◆ Work item ◆
All entries are to be quoted exactly; the images stay out of the copy.

◆ Records shown ◆
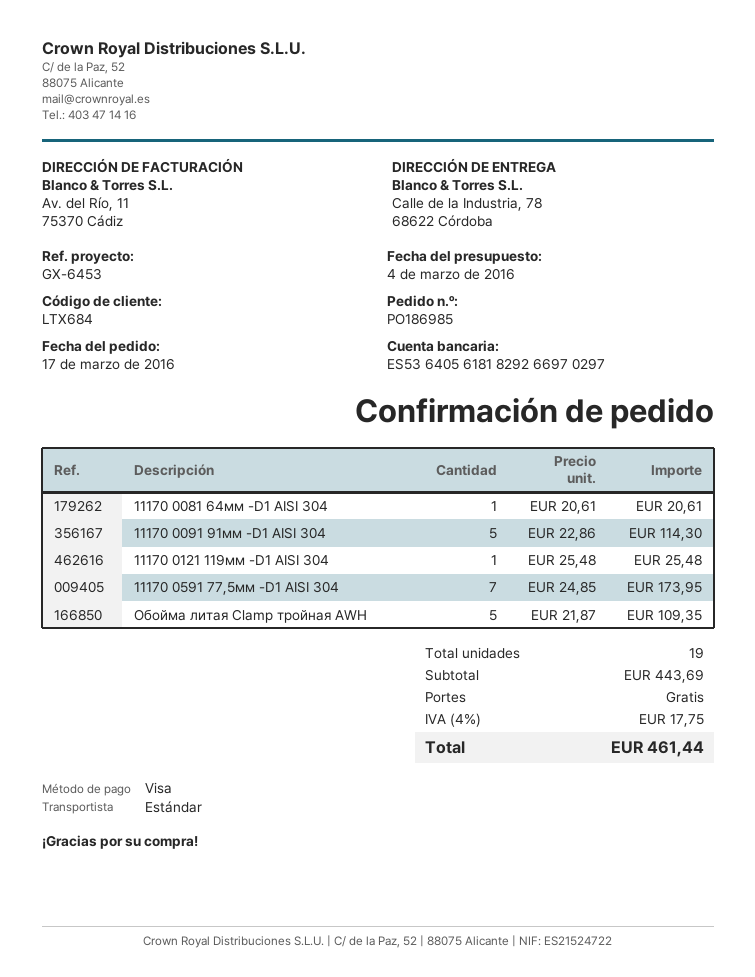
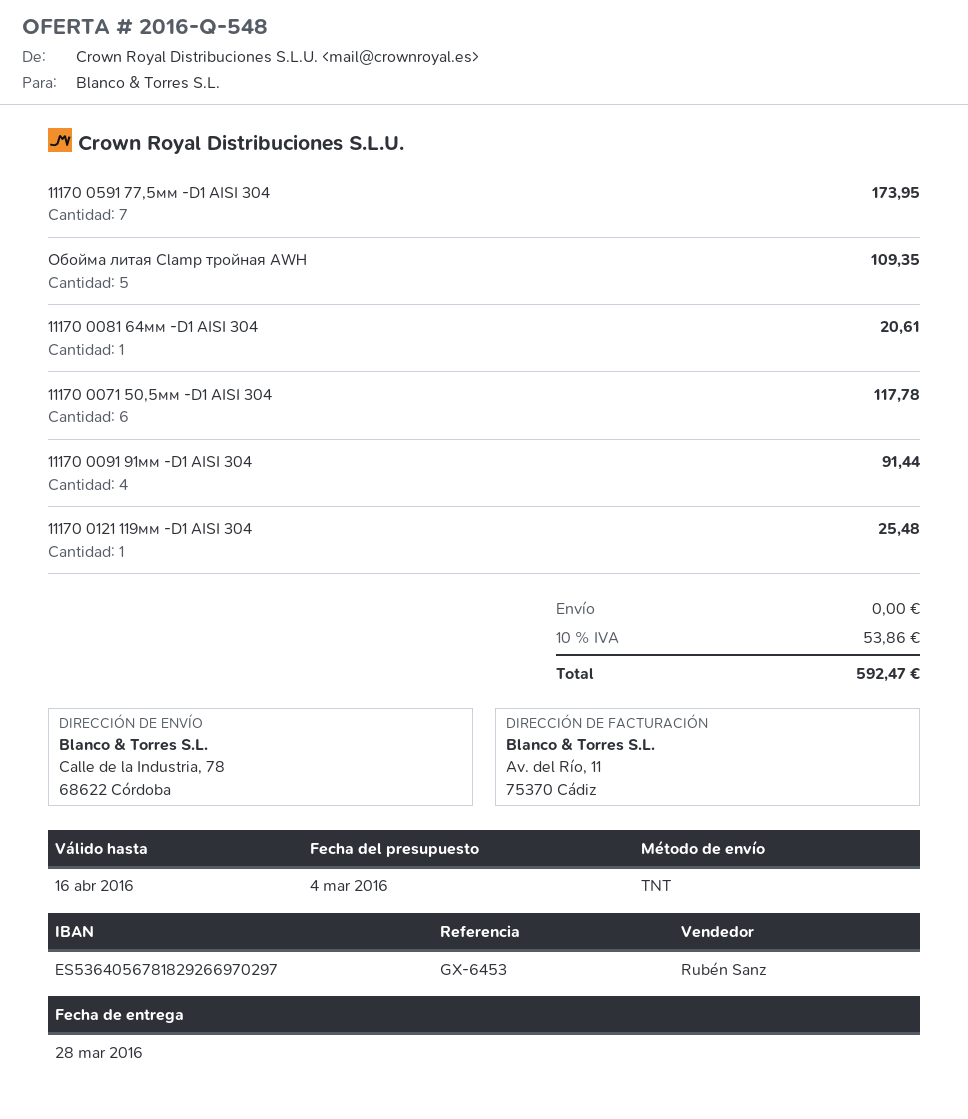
bank account: ES5364056181829266970297 -> ES5364056781829266970297
shipping method: standard -> TNT
11170 0091 91мм -D1 AISI 304: 5 for 114.30 -> 4 for 91.44
11170 0071 50,5мм -D1 AISI 304: none -> 6 for 117.78
tax: 4% = 17.75 -> 10% = 53.86
total: 461.44 -> 592.47

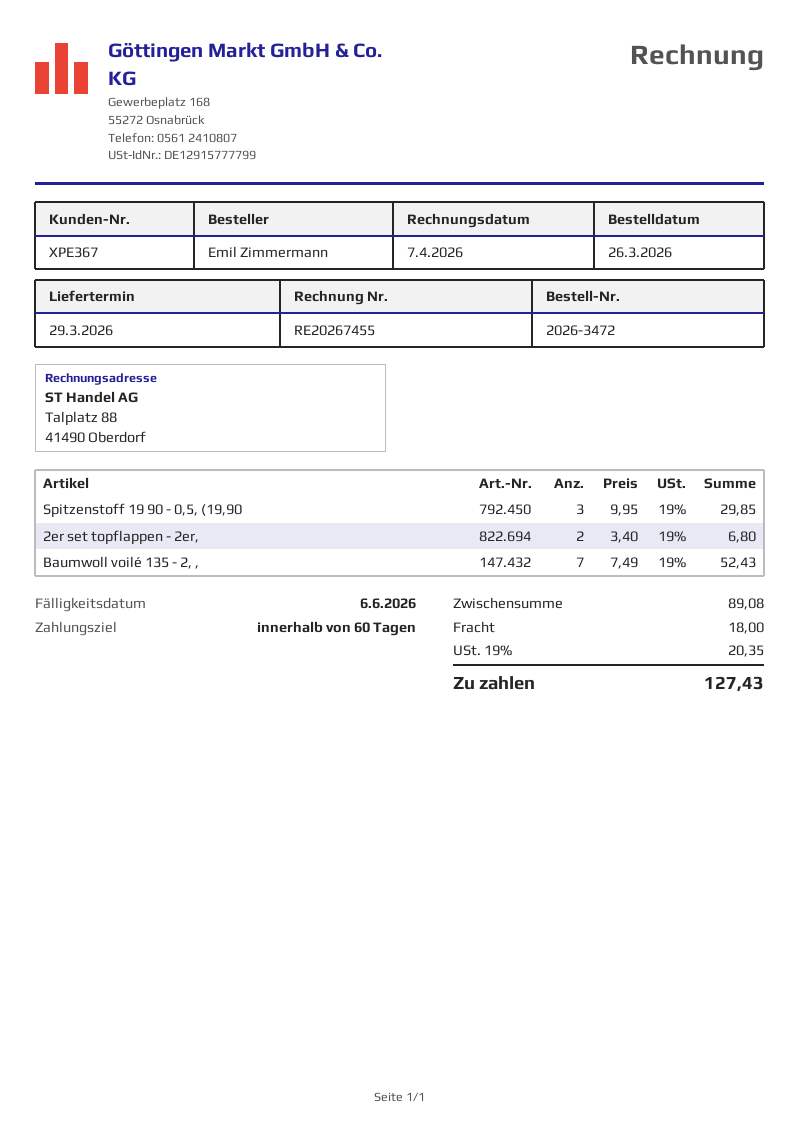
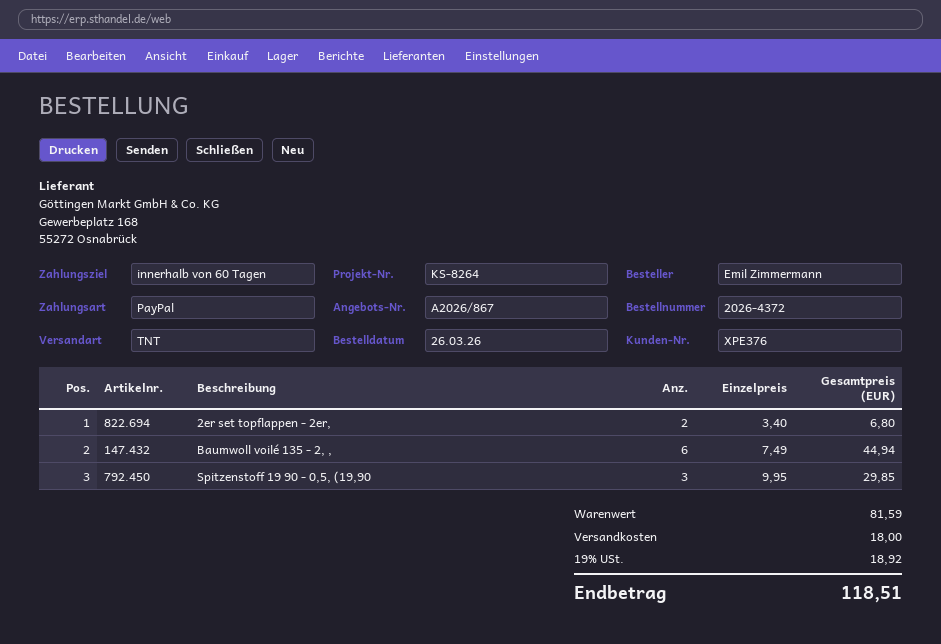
order number: 2026-3472 -> 2026-4372
customer number: XPE367 -> XPE376
Baumwoll voilé 135 - 2, ,: 7 x 7.49 = 52.43 -> 6 x 7.49 = 44.94
subtotal: 89.08 -> 81.59
tax: 19% = 20.35 -> 19% = 18.92
total: 127.43 -> 118.51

◆ Written answer ◆
bank account: ES5364056181829266970297 -> ES5364056781829266970297
shipping method: standard -> TNT
11170 0091 91мм -D1 AISI 304: 5 for 114.30 -> 4 for 91.44
11170 0071 50,5мм -D1 AISI 304: none -> 6 for 117.78
tax: 4% = 17.75 -> 10% = 53.86
total: 461.44 -> 592.47

order number: 2026-3472 -> 2026-4372
customer number: XPE367 -> XPE376
Baumwoll voilé 135 - 2, ,: 7 x 7.49 = 52.43 -> 6 x 7.49 = 44.94
subtotal: 89.08 -> 81.59
tax: 19% = 20.35 -> 19% = 18.92
total: 127.43 -> 118.51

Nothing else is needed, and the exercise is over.